Last Tuesday Nucleic Acids Research published a nice paper describing the UK PubMed Central (UKPMC) database (McEntyre 2010). UKPMC was started in 2007, the enhanced version described in the paper was launched January 2010. In November 2009 I published an interview with Phil Vaughan, the senior author of the paper. The paper talks about the specific enhancements done to PubMed Central, including an integrated search of PubMed and PubMed Central, “Cited by information” and semantically enriched content generated by text mining.

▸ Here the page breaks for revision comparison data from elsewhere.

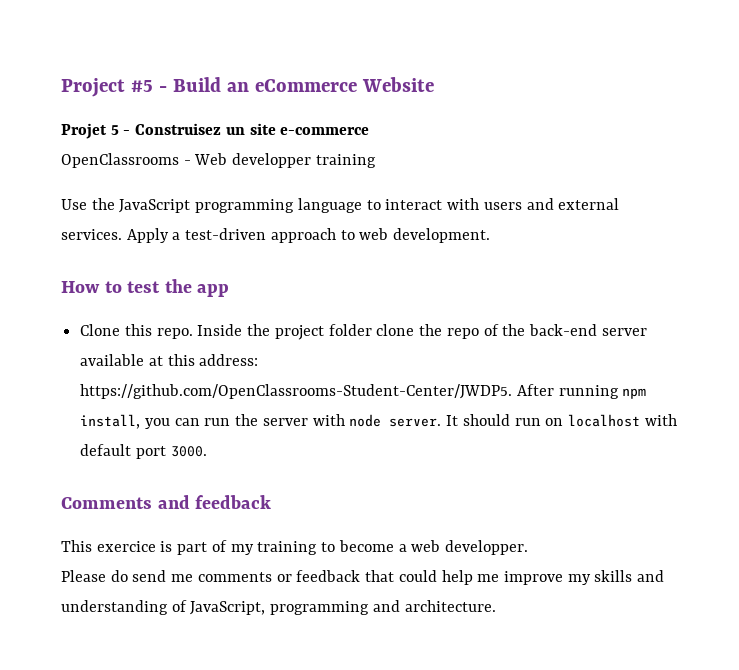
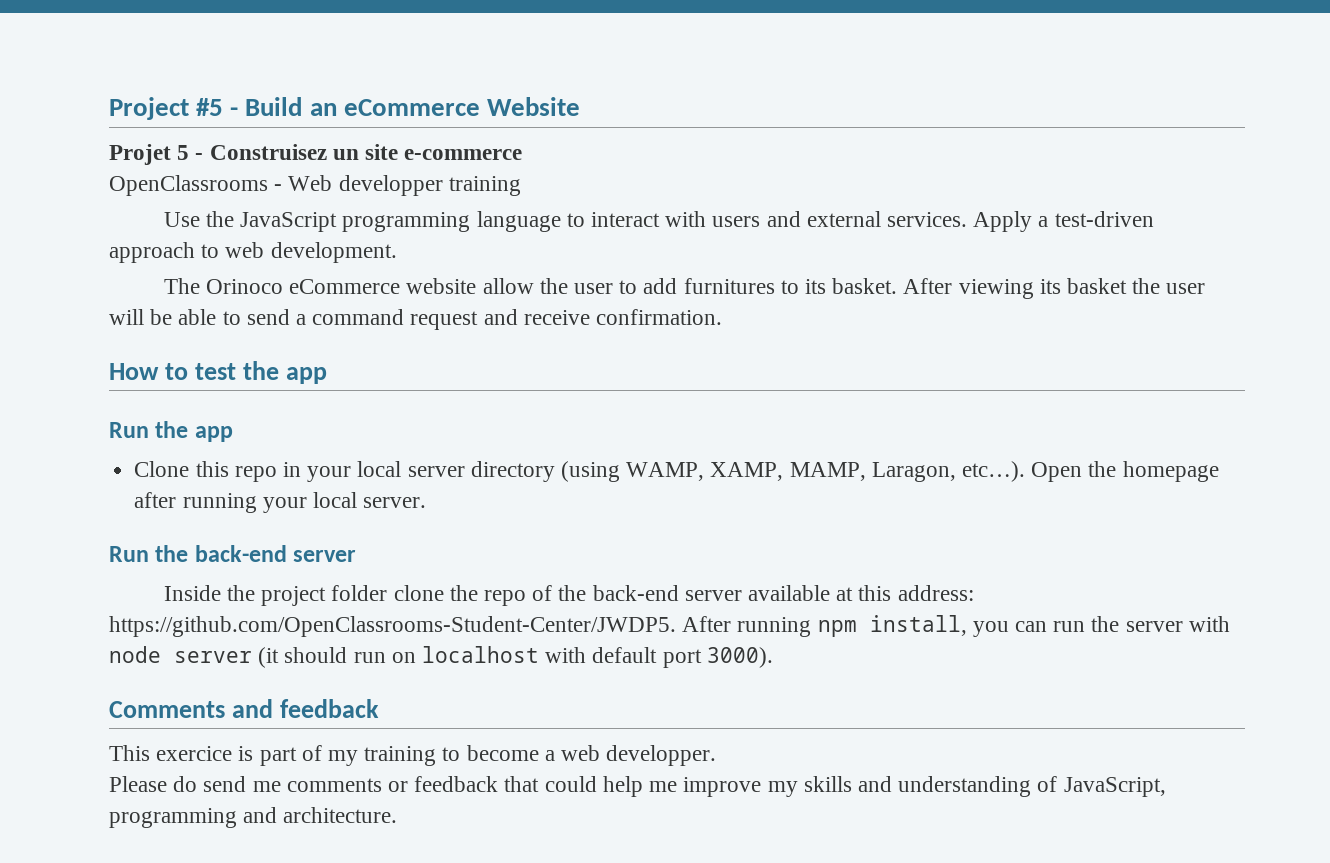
(491, 235) none -> [163,278,1206,299] [109,309,723,330] // The Orinoco eCommerce website allow the user to add furnitures to its basket. After viewing its basket the user will be able to send a command request and receive confirmation.
(230, 290) none -> [109,421,233,442] // Run the app
[156,328,193,339] repo. -> [234,461,1219,482] [134,492,427,513] [109,545,357,562] repo in your local server directory (using WAMP, XAMP, MAMP, Laragon, etc…). Open the homepage after running your local server. // Run the back-end server //
[389,415,459,427] server. It -> [174,647,280,668] server (it
[170,446,207,457] 3000. -> [706,647,773,668] 3000).

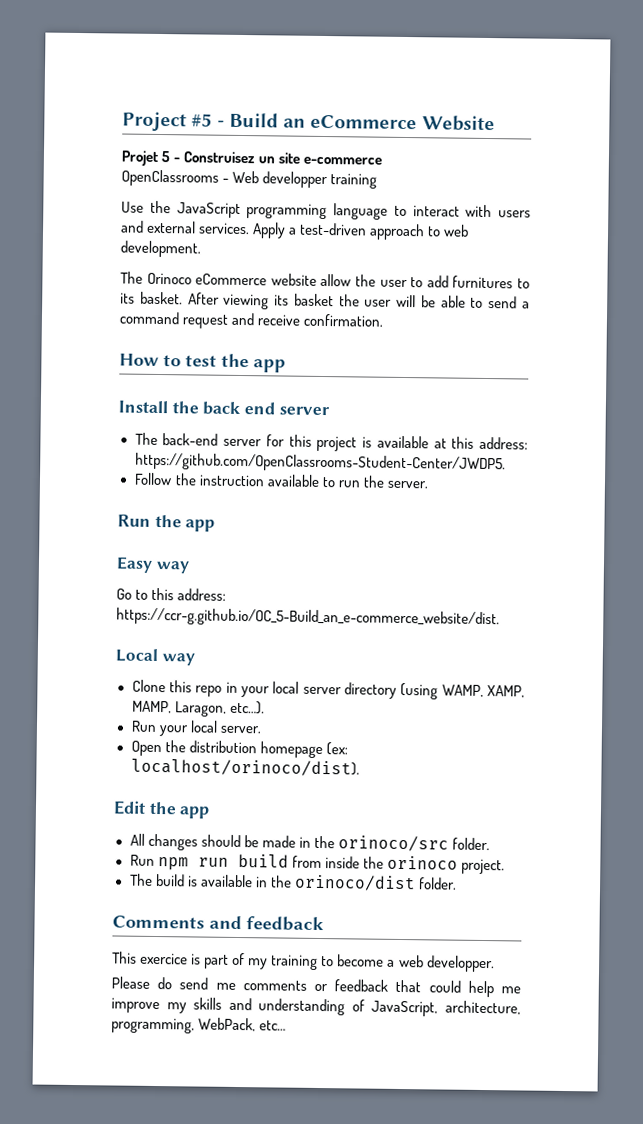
[109,421,233,442] Run the app -> [118,400,330,416] [134,432,528,452] [134,452,507,474] [133,472,428,489] [117,514,216,532] [116,556,189,574] [116,587,227,601] [116,607,500,629] [115,648,195,666] Install the back end server // The back-end server for this project is available at this address: https://github.com/OpenClassrooms-Student-Center/JWDP5. // Follow the instruction available to run the server. // Run the app // Easy way // Go to this address: https://ccr-g.github.io/OC_5-Build_an_e-commerce_website/dist. // Local way
[1031,461,1219,482] [134,492,427,513] [109,545,357,562] [163,585,974,606] [109,615,1230,637] [109,646,773,668] Open the homepage after running your local server. // Run the back-end server // Inside the project folder clone the repo of the back-end server available at this address: https://github.com/OpenClassrooms-Student-Center/JWDP5. After running npm install, you can run the server with node server (it should run on localhost with default port 3000). -> [130,720,261,737] [130,740,348,759] [130,758,360,777] [113,800,211,819] [129,833,490,852] [129,853,505,875] [129,873,457,892] // Run your local server. // Open the distribution homepage (ex: localhost/orinoco/dist). // Edit the app // All changes should be made in the orinoco/src folder. // Run npm run build from inside the orinoco project. // The build is available in the orinoco/dist folder.
[109,807,398,828] programming and architecture. -> [445,1000,521,1015] [111,1017,287,1034] architecture, programming, WebPack, etc…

Thanks to Duncan Hull we know that PubMed currently contains information about 20 million papers (Twenty million papers in PubMed: a triumph or a tragedy?). About 10% of these papers are available as full-text from PubMed Central. What wasn’t clear to me and what I learned from the paper is that only 194,000 papers, or 1% of PubMed content, are from the PMC Open Access Subset (and that includes papers with a non-commercial OA license). All these papers are available as download or via PMC-OAI service. Although 1.8 million papers (the majority digitized back issues) can be freely downloaded as full-text from PubMed Central, they carry a publisher copyright and can’t be reused for research purposes (e.g. full-text mining) without an explicit permission from the publisher.
McEntyre JR, Ananiadou S, Andrews S, Black WJ, Boulderstone R, Buttery P, et al. UKPMC: a full text article resource for the life sciences. Nucleic Acids Research. 2010 November; DOI: http://doi.org/10.1093/nar/gkq1063.